WORK TO BE COMPLETED: Return the data below exactly, minus the pictures.

(Beginning of RECORDS SHOWN)

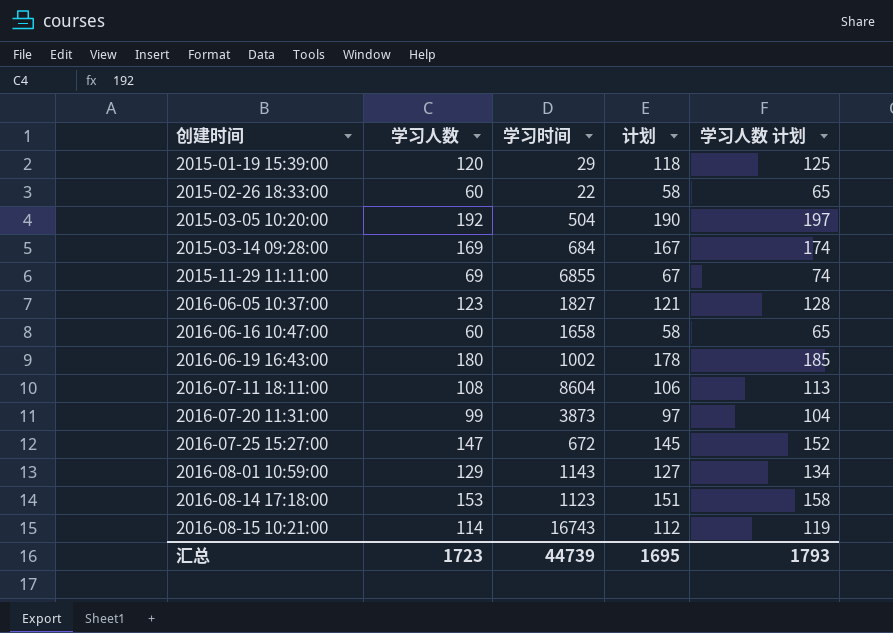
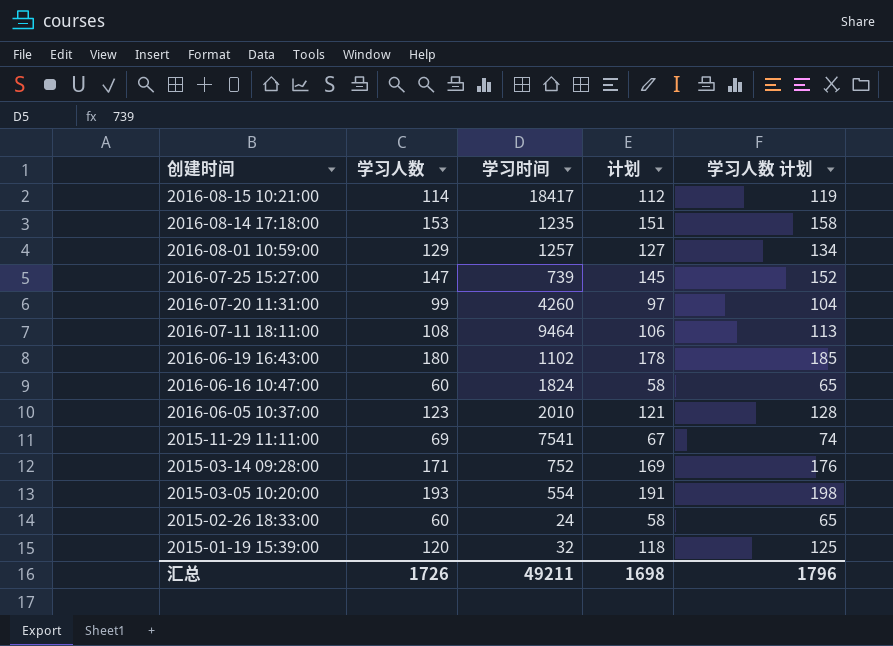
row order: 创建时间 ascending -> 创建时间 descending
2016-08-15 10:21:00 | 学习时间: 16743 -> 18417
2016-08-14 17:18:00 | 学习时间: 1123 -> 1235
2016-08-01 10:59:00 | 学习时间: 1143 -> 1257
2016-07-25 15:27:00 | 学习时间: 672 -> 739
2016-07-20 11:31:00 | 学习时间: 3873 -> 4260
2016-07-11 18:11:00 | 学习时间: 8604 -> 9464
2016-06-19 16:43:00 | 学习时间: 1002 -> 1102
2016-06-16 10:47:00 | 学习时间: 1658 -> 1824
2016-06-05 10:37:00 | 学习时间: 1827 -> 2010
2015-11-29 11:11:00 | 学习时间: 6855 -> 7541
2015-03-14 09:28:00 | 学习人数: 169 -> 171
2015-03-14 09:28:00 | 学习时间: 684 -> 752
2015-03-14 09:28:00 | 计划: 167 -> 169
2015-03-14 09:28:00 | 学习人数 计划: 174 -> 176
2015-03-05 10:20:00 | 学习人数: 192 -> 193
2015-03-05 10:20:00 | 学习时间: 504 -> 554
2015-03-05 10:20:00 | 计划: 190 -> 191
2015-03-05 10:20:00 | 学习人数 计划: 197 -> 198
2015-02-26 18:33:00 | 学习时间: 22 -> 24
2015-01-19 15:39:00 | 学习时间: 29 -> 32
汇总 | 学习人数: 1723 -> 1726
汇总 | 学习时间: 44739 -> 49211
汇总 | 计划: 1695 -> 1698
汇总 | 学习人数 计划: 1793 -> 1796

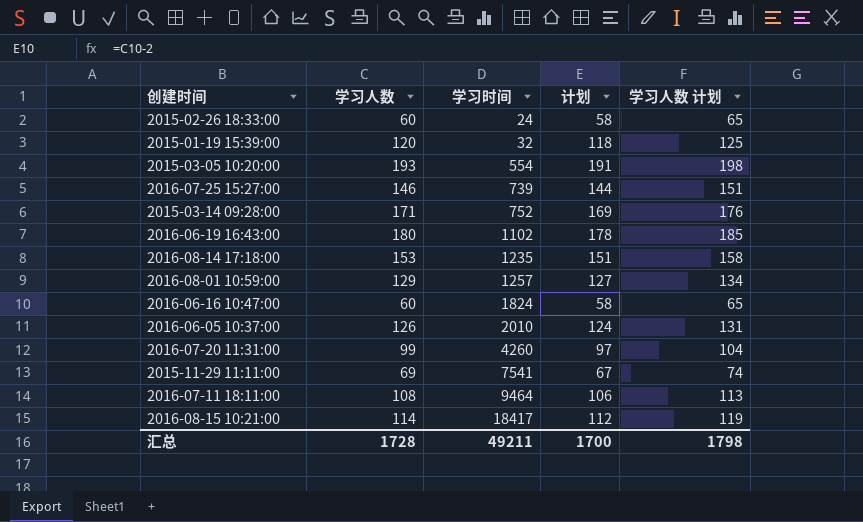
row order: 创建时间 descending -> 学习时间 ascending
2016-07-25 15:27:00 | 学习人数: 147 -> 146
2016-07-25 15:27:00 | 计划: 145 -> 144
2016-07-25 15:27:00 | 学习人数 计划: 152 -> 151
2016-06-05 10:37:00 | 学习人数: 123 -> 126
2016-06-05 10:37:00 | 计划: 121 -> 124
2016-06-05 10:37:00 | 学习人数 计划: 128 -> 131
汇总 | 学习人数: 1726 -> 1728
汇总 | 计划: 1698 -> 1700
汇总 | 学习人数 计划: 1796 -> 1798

(End of RECORDS SHOWN)

EXPECTED ANSWER:
row order: 创建时间 ascending -> 创建时间 descending
2016-08-15 10:21:00 | 学习时间: 16743 -> 18417
2016-08-14 17:18:00 | 学习时间: 1123 -> 1235
2016-08-01 10:59:00 | 学习时间: 1143 -> 1257
2016-07-25 15:27:00 | 学习时间: 672 -> 739
2016-07-20 11:31:00 | 学习时间: 3873 -> 4260
2016-07-11 18:11:00 | 学习时间: 8604 -> 9464
2016-06-19 16:43:00 | 学习时间: 1002 -> 1102
2016-06-16 10:47:00 | 学习时间: 1658 -> 1824
2016-06-05 10:37:00 | 学习时间: 1827 -> 2010
2015-11-29 11:11:00 | 学习时间: 6855 -> 7541
2015-03-14 09:28:00 | 学习人数: 169 -> 171
2015-03-14 09:28:00 | 学习时间: 684 -> 752
2015-03-14 09:28:00 | 计划: 167 -> 169
2015-03-14 09:28:00 | 学习人数 计划: 174 -> 176
2015-03-05 10:20:00 | 学习人数: 192 -> 193
2015-03-05 10:20:00 | 学习时间: 504 -> 554
2015-03-05 10:20:00 | 计划: 190 -> 191
2015-03-05 10:20:00 | 学习人数 计划: 197 -> 198
2015-02-26 18:33:00 | 学习时间: 22 -> 24
2015-01-19 15:39:00 | 学习时间: 29 -> 32
汇总 | 学习人数: 1723 -> 1726
汇总 | 学习时间: 44739 -> 49211
汇总 | 计划: 1695 -> 1698
汇总 | 学习人数 计划: 1793 -> 1796

row order: 创建时间 descending -> 学习时间 ascending
2016-07-25 15:27:00 | 学习人数: 147 -> 146
2016-07-25 15:27:00 | 计划: 145 -> 144
2016-07-25 15:27:00 | 学习人数 计划: 152 -> 151
2016-06-05 10:37:00 | 学习人数: 123 -> 126
2016-06-05 10:37:00 | 计划: 121 -> 124
2016-06-05 10:37:00 | 学习人数 计划: 128 -> 131
汇总 | 学习人数: 1726 -> 1728
汇总 | 计划: 1698 -> 1700
汇总 | 学习人数 计划: 1796 -> 1798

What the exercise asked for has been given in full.